Return the following from the records below: each line, word for word, starting with the line that contains "shipping: none -> 54.00" and going on through the line that contains "total: 10621.60 -> 10681.00", with nothing outside that range.

§ **THE INPUT**:
-- -- --
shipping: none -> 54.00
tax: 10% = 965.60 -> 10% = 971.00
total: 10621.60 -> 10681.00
-- -- --
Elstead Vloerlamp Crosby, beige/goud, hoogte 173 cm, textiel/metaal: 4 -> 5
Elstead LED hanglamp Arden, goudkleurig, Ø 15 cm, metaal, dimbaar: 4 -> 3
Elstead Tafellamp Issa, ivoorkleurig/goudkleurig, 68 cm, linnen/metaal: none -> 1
-- -- --
§ **SOLUTION TO THIS PROBLEM**:
shipping: none -> 54.00
tax: 10% = 965.60 -> 10% = 971.00
total: 10621.60 -> 10681.00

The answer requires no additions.